Loading Performance Experience-YMatrix 国产数据库厂商

It can be imagined that when you are driving a new energy vehicle on the highway, the data collector under your feet collects 80 data through 80 indicators set in advance in one second, with a total size of 2KB. You can observe these data that are constantly being returned within one minute, and use them to analyze any situation you want to know in real time, but before that, you must write and save precious data through a reliable database. There is no doubt that the timing database needs to be connected to a large amount of real-time data of devices, and loading performance is crucial! In this section, you will use MatrixGate and MatrixBench, the advanced components in MatrixDB, to conduct powerful data access performance testing, providing reliable guarantees for subsequent data analysis. Our physical machine hardware testing environment is as follows. The hardware environment parameters may affect the tool configuration parameters. Remember to choose the one that suits you.

1 Hardware environment

The machine configuration is as follows:

Parameters	Configuration
Number of CPU cores	2 physical cores 32 logical cores
CPU Platform	Intel(R) Xeon(R) Gold 5218 CPU @ 2.30GHz
Memory	256GB
Storage capacity	9.0TB (1.4 GB/sec write, 3.3 GB/sec read)
Linux distribution	CentOS Linux release 7.8.2003 (Core)
linux kernel	3.10.0-1127.el7.x86_64

2 Professional Tools

2.1 MatrixGate

MatrixGate is abbreviated as mxgate. It is a high-performance streaming data loading server located in bin/mxgate in the MatrixDB installation directory. This tool will give full play to the parallel processing performance of distributed databases and is a necessary tool for data loading in production environments. During the test, mxgate will work with mxbench's data writing tool writer to write the data generated by the random data generator generator at high speed.

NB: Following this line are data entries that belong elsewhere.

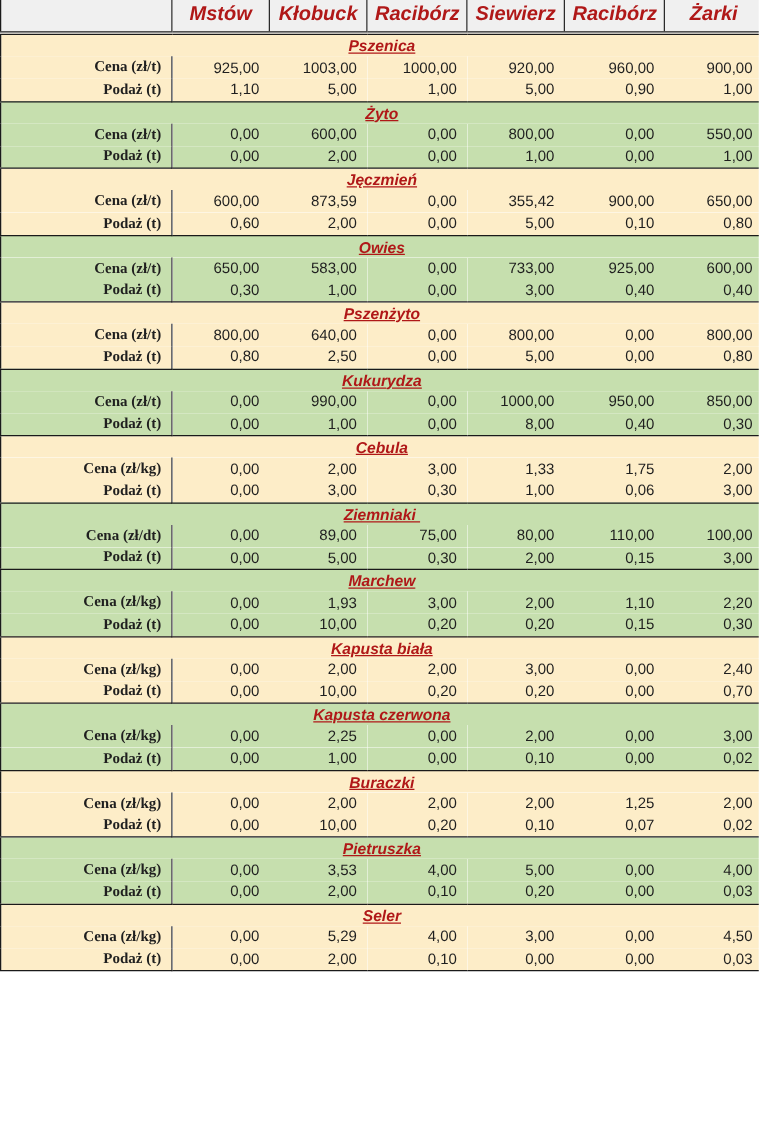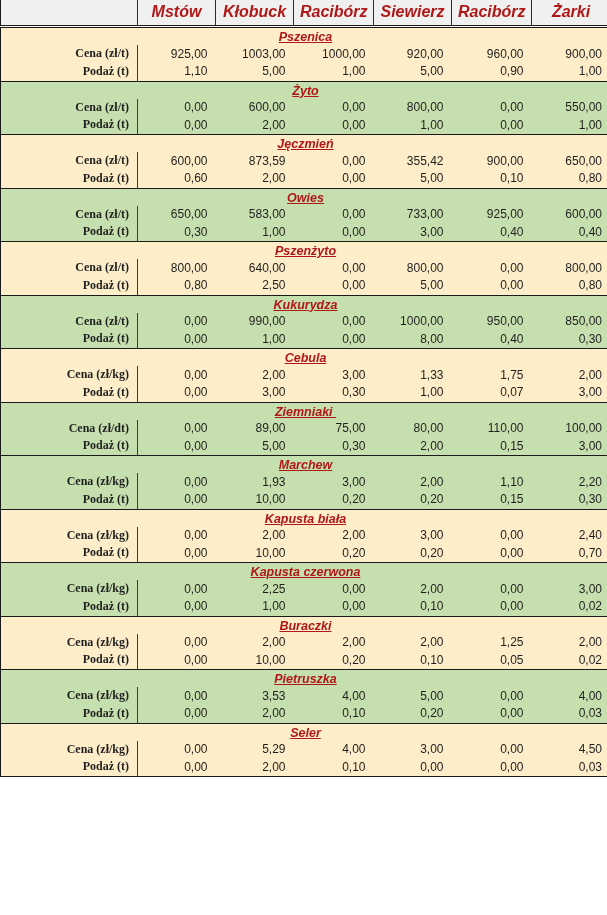--- a/index.html
+++ b/index.html
@@ -260,21 +260,21 @@
         <td>1,33</td>
         <td>1,75</td>
         <td>2,00</td>
       </tr>
       <tr class="data-row band-cream block-end">
         <td class="row-label">Podaż (t)</td>
         <td>0,00</td>
         <td>3,00</td>
         <td>0,30</td>
         <td>1,00</td>
-        <td>0,07</td>
+        <td>0,06</td>
         <td>3,00</td>
       </tr>
       <tr class="section-title band-green">
         <td colspan="7">Ziemniaki </td>
       </tr>
       <tr class="data-row band-green">
         <td class="row-label">Cena (zł/dt)</td>
         <td>0,00</td>
         <td>89,00</td>
         <td>75,00</td>
@@ -365,21 +365,21 @@
         <td>2,00</td>
         <td>1,25</td>
         <td>2,00</td>
       </tr>
       <tr class="data-row band-cream block-end">
         <td class="row-label">Podaż (t)</td>
         <td>0,00</td>
         <td>10,00</td>
         <td>0,20</td>
         <td>0,10</td>
-        <td>0,05</td>
+        <td>0,07</td>
         <td>0,02</td>
       </tr>
       <tr class="section-title band-green">
         <td colspan="7">Pietruszka</td>
       </tr>
       <tr class="data-row band-green">
         <td class="row-label">Cena (zł/kg)</td>
         <td>0,00</td>
         <td>3,53</td>
         <td>4,00</td>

For more information, please see mxgate

2.2 MatrixBench

mxbench is a stress measurement tool for data loading and querying. It can configure and quickly generate random data based on the number of devices, time range, number of indicators, etc. you want, automatically create data tables, and perform data loading and querying in serial or concurrently. You can configure and run mxbench through the command line, and you can also write it into specific configuration files to follow your personal habits. The mxbench tool is located in bin/mxbench in the MatrixDB installation directory.

3 Deployment method

MatrixDB: stand-alone deployment, master + 6 segments

Notes!
You need to deploy MatrixGate, MatrixBench and MatrixDB cluster on the same machine.

4 Start the test

4.1 Test cases

We prepared three timing scenario test cases with different metric sizes. At the end of this section, we will intuitively compare the write speed of MatrixDB under different metric scales.

10w equipment, 10 indicators
10w equipment, 100 indicators
10w equipment, 1000 indicators
4.2 Start the test

Notes!
Before using mxbench for loading tests, you need to prepare the mxbench test environment: including a normally running MatrixDB cluster, as well as the configured related environment variables. This step is a necessary step! mxgate does not require manual configuration, because while starting mxbench, you have already gained the configuration and startup of mxgate.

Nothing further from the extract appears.